Tabaiba : La plante typique
Autre héritage amazigh, tabaiba désigne plusieurs espèces d’euphorbes très présentes dans le paysage canarien. Le terme provient de taba–ba, utilisé en amazigh pour des plantes similaires. La tabaiba est aussi liée à la médecine traditionnelle et à l’usage populaire, sa sève ayant servi à de multiples usages[1].

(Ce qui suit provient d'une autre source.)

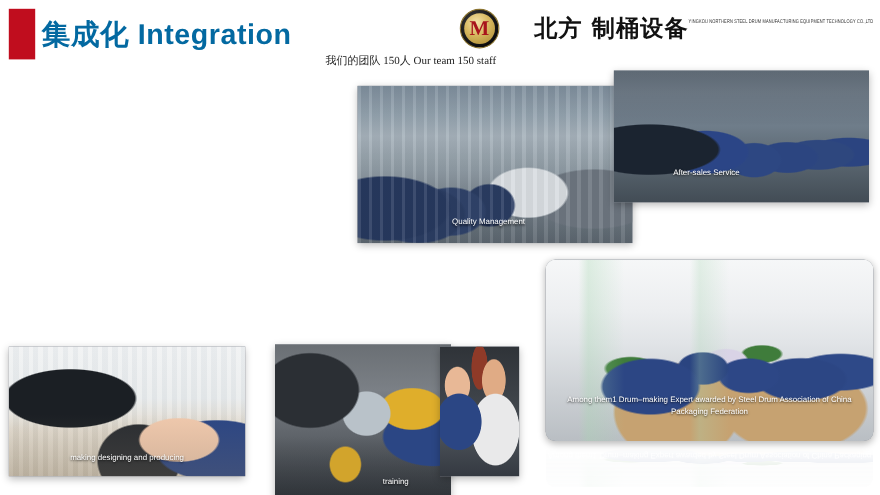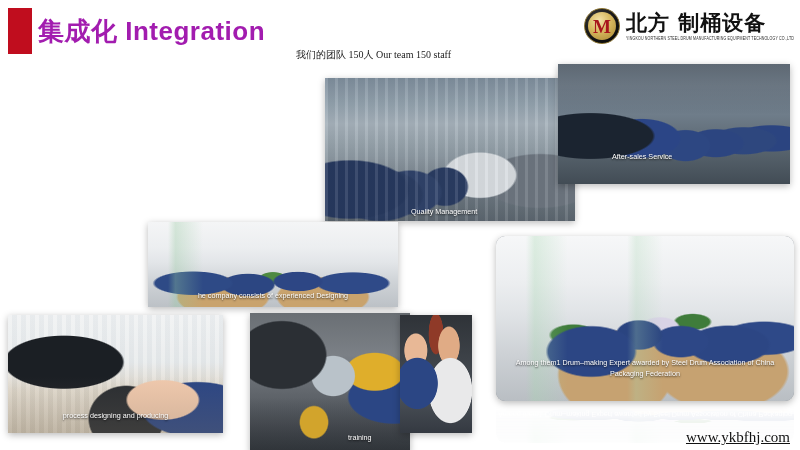--- a/index.html
+++ b/index.html
@@ -19,7 +19,7 @@
   }
   .title-text {
     position: absolute; left: 38px; top: 14px;
-    font-size: 26px; font-weight: bold; color: #a21caf;
+    font-size: 26px; font-weight: bold; color: #0369a1;
     letter-spacing: 0.5px; white-space: nowrap;
     font-family: "Liberation Sans", sans-serif;
   }

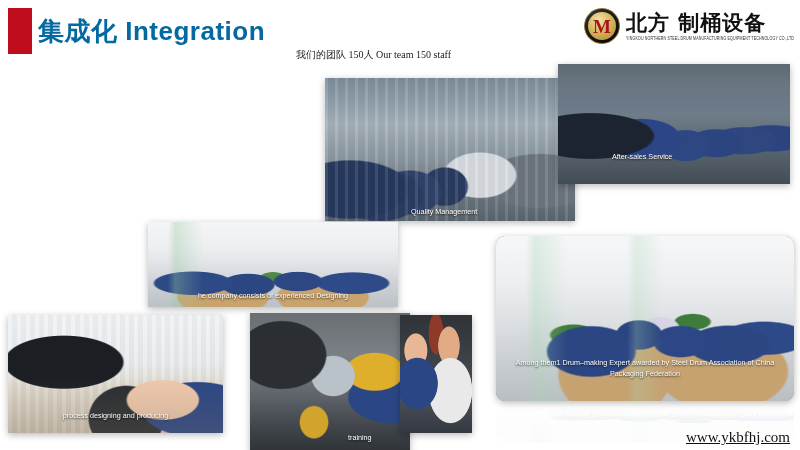--- a/index.html
+++ b/index.html
@@ -47,7 +47,7 @@
     font-size: 19px; font-weight: bold; color: #a8151c;
     font-family: "Liberation Serif", serif; line-height: 1;
   }
-  .logo-right { display: flex; flex-direction: column; justify-content: center; }
+  .logo-right { display: flex; flex-direction: row; justify-content: center; margin-left: 26px; }
   .logo-cn {
     font-size: 21px; font-weight: bold; color: #111;
     letter-spacing: 1px; line-height: 1.05; white-space: nowrap;

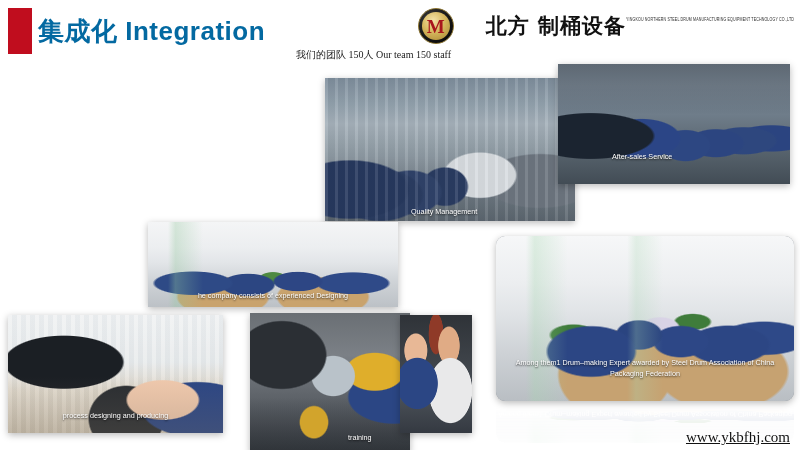--- a/index.html
+++ b/index.html
@@ -250,7 +250,7 @@
 
   <div class="photo soft" style="left:325px; top:78px; width:250px; height:143px;">
     <div class="scene-factory-line"></div>
-    <div class="caption left" style="bottom:4px; padding-left:86px;">Quality Management</div>
+    <div class="caption left" style="bottom:14px; padding-left:86px;">Quality Management</div>
   </div>
 
   <div class="photo soft" style="left:558px; top:64px; width:232px; height:120px;">

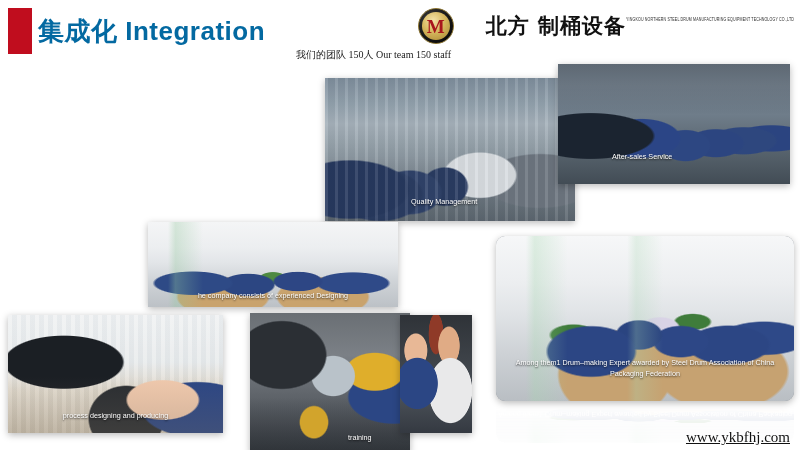--- a/index.html
+++ b/index.html
@@ -258,10 +258,6 @@
     <div class="caption left" style="bottom:22px; padding-left:54px;">After-sales Service</div>
   </div>
 
-  <div class="photo soft" style="left:148px; top:222px; width:250px; height:85px;">
-    <div class="scene-design-office"></div>
-    <div class="caption" style="bottom:6px;">he company consists of experienced Designing</div>
-  </div>
 
   <div class="photo soft" style="left:8px; top:315px; width:215px; height:118px;">
     <div class="scene-cad"></div>

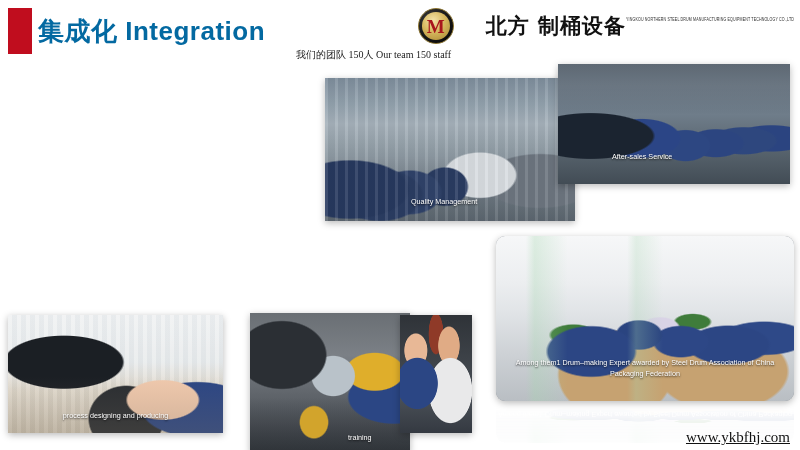--- a/index.html
+++ b/index.html
@@ -261,7 +261,7 @@
 
   <div class="photo soft" style="left:8px; top:315px; width:215px; height:118px;">
     <div class="scene-cad"></div>
-    <div class="caption" style="bottom:12px;">process designing and producing</div>
+    <div class="caption" style="bottom:12px;">making designing and producing</div>
   </div>
 
   <div class="photo soft" style="left:250px; top:313px; width:160px; height:140px;">

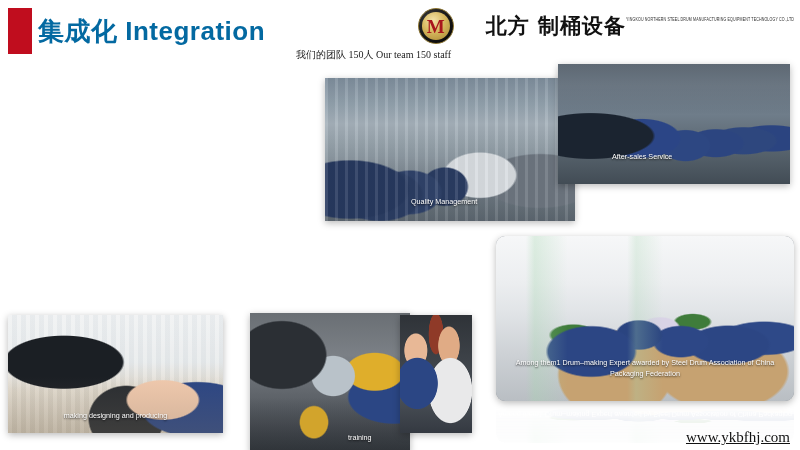--- a/index.html
+++ b/index.html
@@ -282,7 +282,6 @@
     <div class="reflect-text">Among them1 Drum–making Expert awarded by Steel Drum Association of China Packaging Federation</div>
   </div>
 
-  <div class="website">www.ykbfhj.com</div>
 
 </div>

Tenique : La pierre du foyer
Le tenique est le nom donné à chacune des trois pierres formant le foyer traditionnel canarien, et par extension à toute pierre dure et compacte. Son origine remonte à la racine amazighe tenik, qui désigne la pierre du foyer dans plusieurs dialectes. Ce mot illustre la continuité des pratiques domestiques depuis l’époque préhispanique[1].
Un héritage vivant
Ces exemples ne sont qu’un aperçu du riche lexique amazigh encore présent dans l’espagnol des Canaries. Si beaucoup de ces mots ne subsistent que dans les zones rurales ou la toponymie, leur étude éclaire l’histoire profonde des îles et l’influence amazighe sur l’identité canarienne. Les recherches linguistiques, comme celles d’Ignacio Reyes García, montrent comment le sens et la forme de ces mots ont évolué, tout en conservant la trace de leur origine ancestrale[1].
Ainsi, chaque fois que l’on prononce gofio, tabaiba ou tenique, on fait revivre un fragment du passé amazigh des Canaries dans la langue d’aujourd’hui.